Screenshot and code edit data:
==========

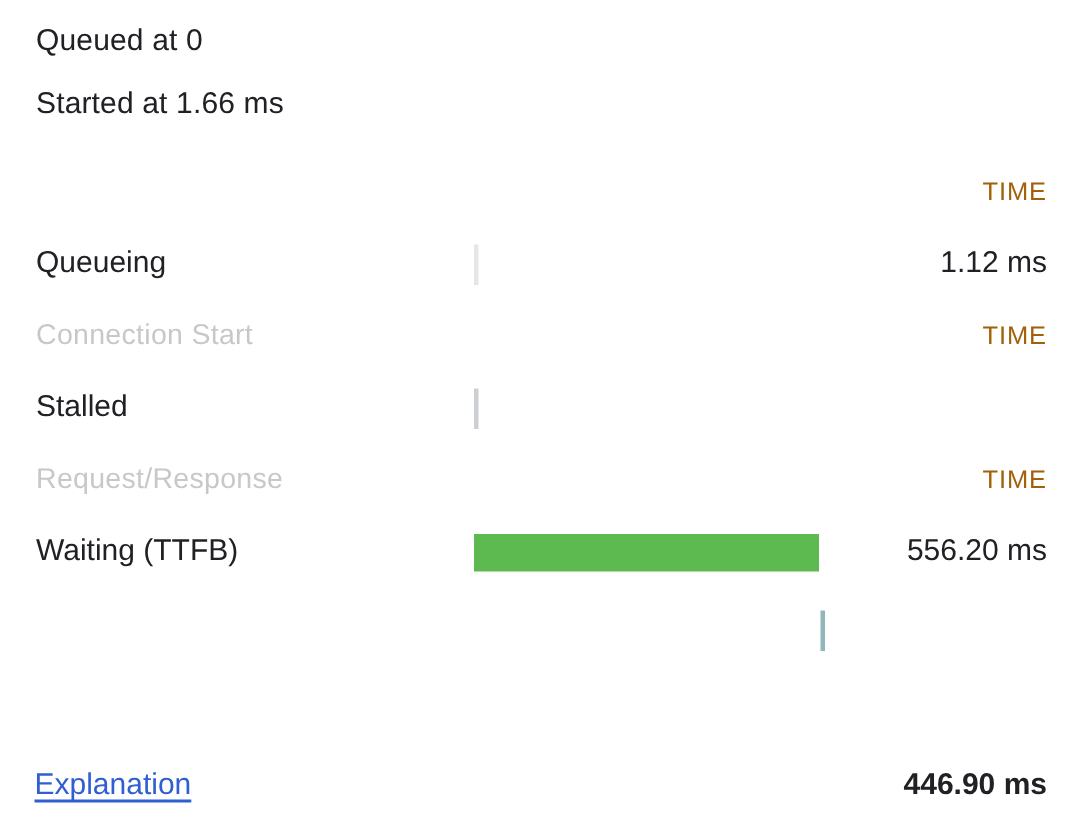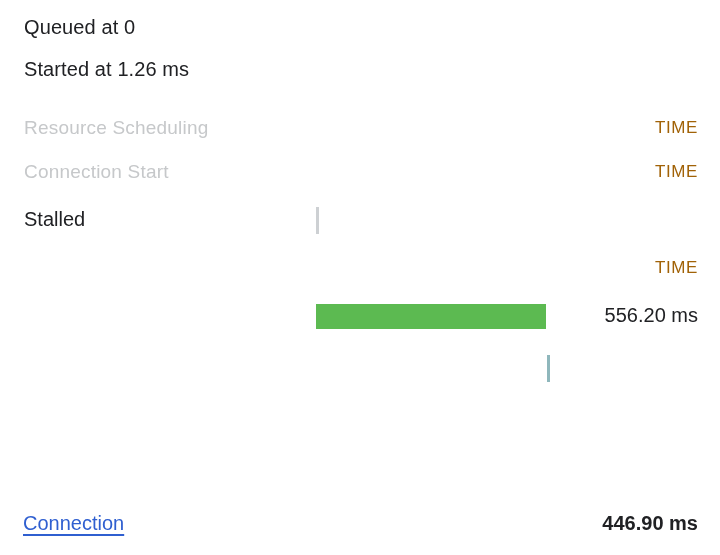--- a/index.html
+++ b/index.html
@@ -151,7 +151,7 @@
 
   <div class="summary" id="summary-queued">Queued at 0</div>
 
-  <div class="summary" id="summary-started">Started at 1.26 ms</div>
+  <div class="summary" id="summary-started">Started at 1.66 ms</div>
 
   <div id="timing-table">
 

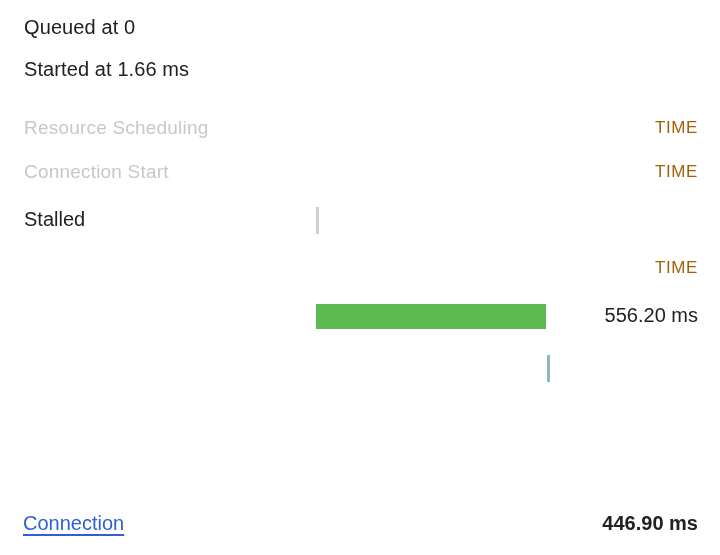--- a/index.html
+++ b/index.html
@@ -156,7 +156,6 @@
   <div id="timing-table">
 
   <div class="group-header">
-        <div class="group-title">Resource Scheduling</div>
         <div class="group-time-label">TIME</div>
       </div>
       <div class="group-header">

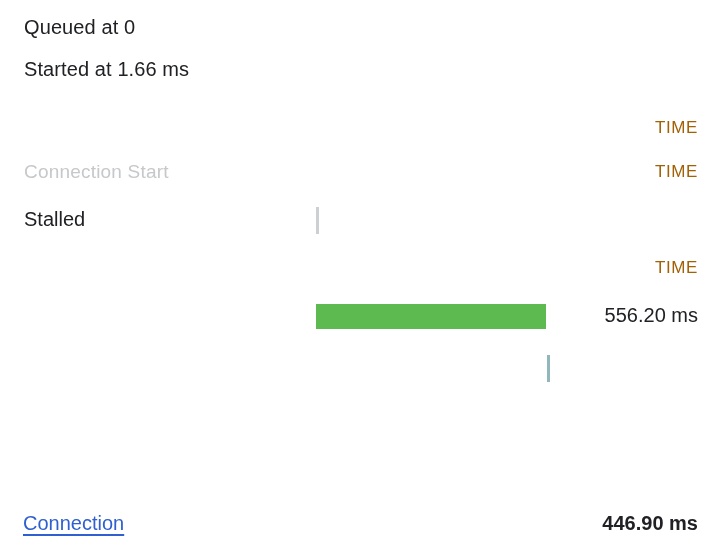--- a/index.html
+++ b/index.html
@@ -158,6 +158,13 @@
   <div class="group-header">
         <div class="group-time-label">TIME</div>
       </div>
+      <div class="timing-row">
+        <div class="row-label">Queueing</div>
+        <div class="bar-track">
+          <div class="bar thin" style="left: 316px; width: 3px; background: rgb(228, 230, 232);"></div>
+        </div>
+        <div class="row-duration">1.12 ms</div>
+      </div>
       <div class="group-header">
         <div class="group-title">Connection Start</div>
         <div class="group-time-label">TIME</div>

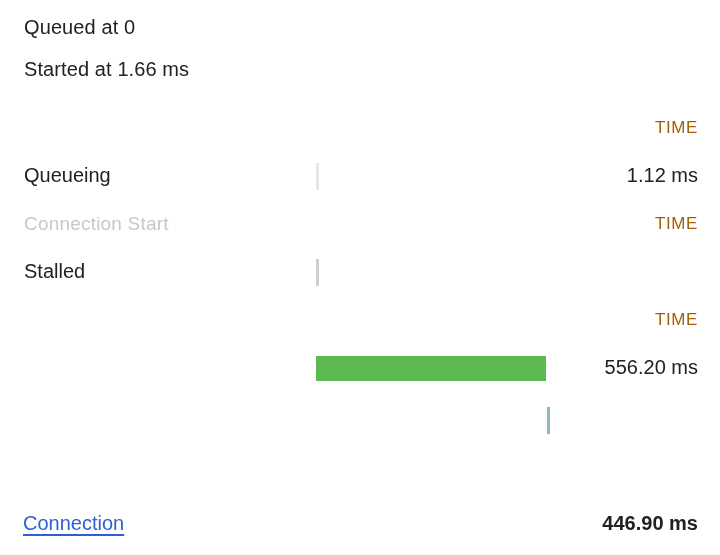--- a/index.html
+++ b/index.html
@@ -176,6 +176,7 @@
         </div>
       </div>
       <div class="group-header">
+        <div class="group-title">Request/Response</div>
         <div class="group-time-label">TIME</div>
       </div>
       <div class="timing-row">

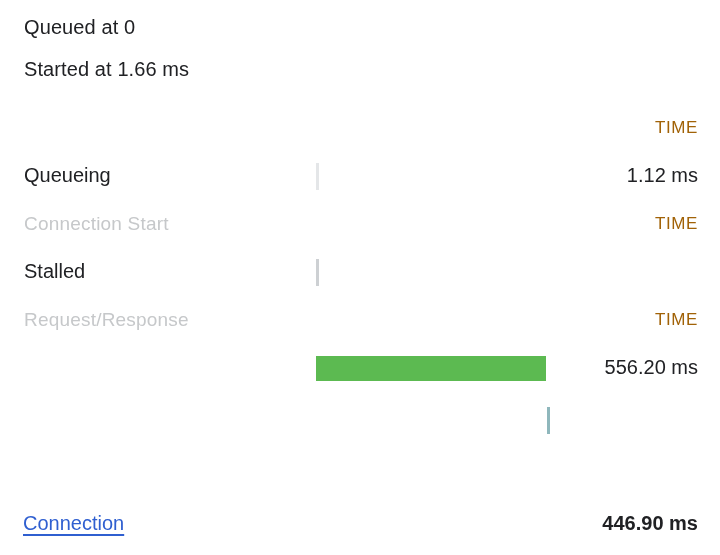--- a/index.html
+++ b/index.html
@@ -180,6 +180,7 @@
         <div class="group-time-label">TIME</div>
       </div>
       <div class="timing-row">
+        <div class="row-label">Waiting (TTFB)</div>
         <div class="bar-track">
           <div class="bar" style="left: 316px; width: 230px; background: rgb(92, 186, 81);"></div>
         </div>

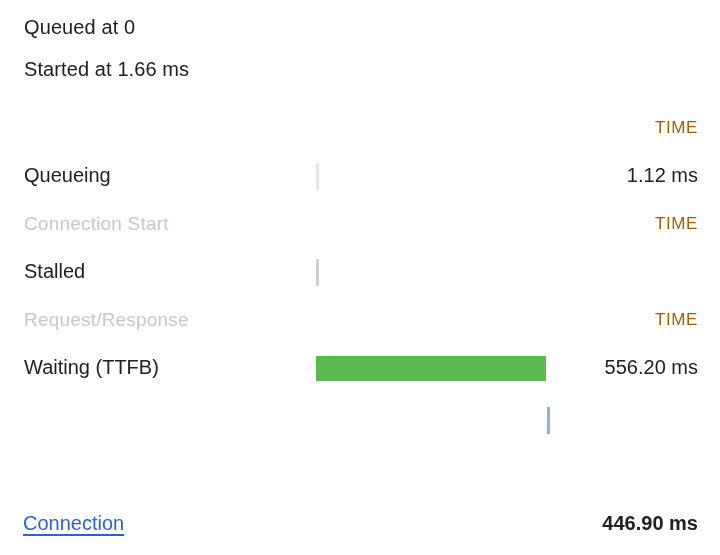--- a/index.html
+++ b/index.html
@@ -194,7 +194,7 @@
     </div>
 
   <div id="footer">
-    <a id="explanation-link">Connection</a>
+    <a id="explanation-link">Explanation</a>
     <div id="total-time">446.90 ms</div>
   </div>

==========

What is expected: Could you transcribe the records above exactly, leaving out any pictures?

Final answer:
--- a/index.html
+++ b/index.html
@@ -151,7 +151,7 @@
 
   <div class="summary" id="summary-queued">Queued at 0</div>
 
-  <div class="summary" id="summary-started">Started at 1.26 ms</div>
+  <div class="summary" id="summary-started">Started at 1.66 ms</div>
 
   <div id="timing-table">
 

--- a/index.html
+++ b/index.html
@@ -156,7 +156,6 @@
   <div id="timing-table">
 
   <div class="group-header">
-        <div class="group-title">Resource Scheduling</div>
         <div class="group-time-label">TIME</div>
       </div>
       <div class="group-header">

--- a/index.html
+++ b/index.html
@@ -158,6 +158,13 @@
   <div class="group-header">
         <div class="group-time-label">TIME</div>
       </div>
+      <div class="timing-row">
+        <div class="row-label">Queueing</div>
+        <div class="bar-track">
+          <div class="bar thin" style="left: 316px; width: 3px; background: rgb(228, 230, 232);"></div>
+        </div>
+        <div class="row-duration">1.12 ms</div>
+      </div>
       <div class="group-header">
         <div class="group-title">Connection Start</div>
         <div class="group-time-label">TIME</div>

--- a/index.html
+++ b/index.html
@@ -176,6 +176,7 @@
         </div>
       </div>
       <div class="group-header">
+        <div class="group-title">Request/Response</div>
         <div class="group-time-label">TIME</div>
       </div>
       <div class="timing-row">

--- a/index.html
+++ b/index.html
@@ -180,6 +180,7 @@
         <div class="group-time-label">TIME</div>
       </div>
       <div class="timing-row">
+        <div class="row-label">Waiting (TTFB)</div>
         <div class="bar-track">
           <div class="bar" style="left: 316px; width: 230px; background: rgb(92, 186, 81);"></div>
         </div>

--- a/index.html
+++ b/index.html
@@ -194,7 +194,7 @@
     </div>
 
   <div id="footer">
-    <a id="explanation-link">Connection</a>
+    <a id="explanation-link">Explanation</a>
     <div id="total-time">446.90 ms</div>
   </div>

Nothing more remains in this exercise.